Чего вы боитесь, что может нарушить ваш покой, ваш мир?
Только одно: уход близких людей. Перед жизнью вряд ли я спасую, я прожил эту жизнь как человек сильный, хотя не могу таким себя назвать. А вот уход близких очень тяжело переживал всегда. И боюсь только этого, больше ничего. У меня любимая работ, хорошая семья, верная жена. У меня все хорошо. То, что у меня денег нет, – это не трагедия. Это тоже хорошо. Но если что-то с кем-то из них случается… заболела внучка – я самый несчастный, выздоровела – я самый счастливый.
Вам бывает стыдно за поступки окружающих?
Очень часто, особенно сейчас. Люди стали холоднее, жестче, отсюда и их поступки. В советские времена это меньше удручало. Этот американский вопрос – если вы такой умный, что же вы такой бедный? Мне хочется всегда ответить: именно потому, что такой умный. А теперь этот вопрос всюду у нас задается. Раньше интеллигентам этот вопрос никто не задавал. Интеллигент – сторож или кочегар – воспринимался как интеллигент. А сейчас как неудачник.
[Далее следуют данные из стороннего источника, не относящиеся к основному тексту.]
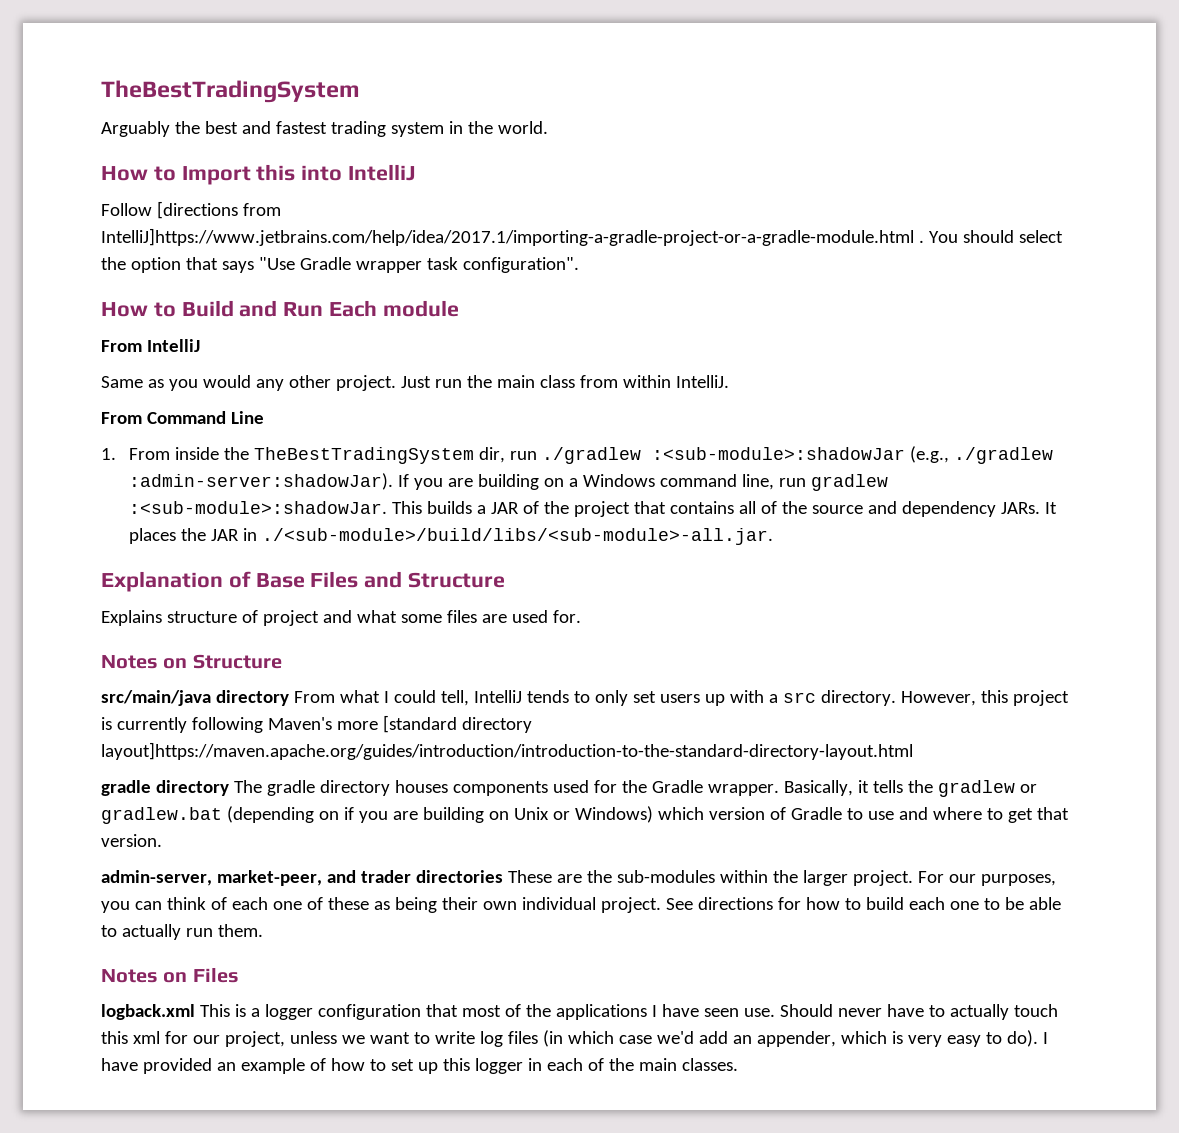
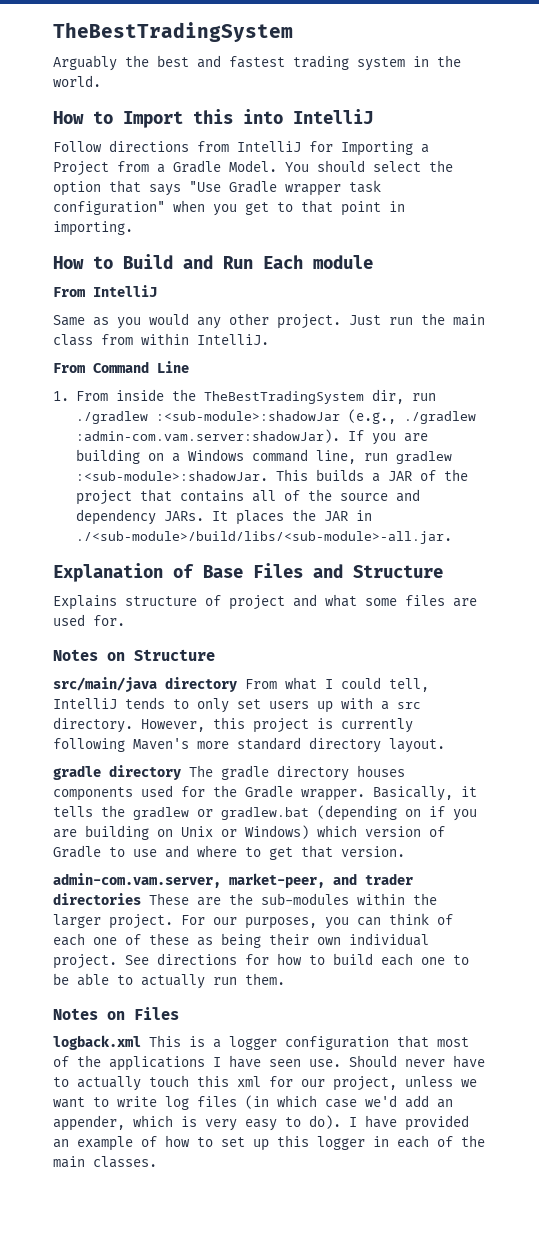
[156,201,281,219] [101,228,924,246] [directions from IntelliJ]https://www.jetbrains.com/help/idea/2017.1/importing-a-gradle-project-or-a-gradle-module.html . -> [109,140,429,156] [53,160,277,176] directions from IntelliJ for Importing a Project from a Gradle Model.
[462,257,579,273] configuration". -> [53,200,405,216] [53,221,133,236] configuration" when you get to that point in importing.
[129,473,394,490] :admin-server:shadowJar). -> [75,429,340,443] :admin-com.vam.server:shadowJar).
[382,715,532,733] [101,742,913,760] [standard directory layout]https://maven.apache.org/guides/introduction/introduction-to-the-standard-directory-layout.html -> [237,737,445,753] standard directory layout.
[101,870,212,886] admin-server, -> [53,873,221,888] admin-com.vam.server,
А что отличает интеллигента?
Прежде всего сердечность. Можно быть образованным, эрудитом и бессердечным человеком. И можно быть рабочим, крестьянином и быть сердечным – интеллигентным человеком. Ведь цель образования была именно такой. Чем культурней человек, тем он и добрее. Тем он красивее. Если не так – какой же он интеллигент? Просто напичканный знаниями человек. Пойди в библиотеку, почитай – разве от этого появится сразу уважение к себе? А сделай что-нибудь доброе – для этого требуется усилие оторвать от себя.
О чем вы думаете, чего вы хотите, что, как вам кажется, должно еще случиться с вами в этой жизни?
Хотелось бы, чтобы случилось хорошее что-нибудь. Но вот уже хорошее случилось: 60-летие, выставка, сын огромный подарок мне сделал, это большие деньги – все это провернуть! А он сейчас хочет новый цех организовать, и это никак не в помощь, я понимаю. Тем не менее, он посчитал, что сделать это важнее, чем все остальное. Что бы я хотел – я бы хотел внука. Это было бы большой радостью. Не получилось у меня дочки, получился сын, но это на благо, и когда пришла невестка к нам, мы ей как дочке обрадовались. А она подарила нам свою дочку, и эта радость до сих пор продолжается. А я хочу, чтобы фамилия продолжалась, ведь наша фамилия княжеского происхождения. Думаю, фамилия Арутюньян продолжится и в моих потомках. Так что я очень хотел бы внука.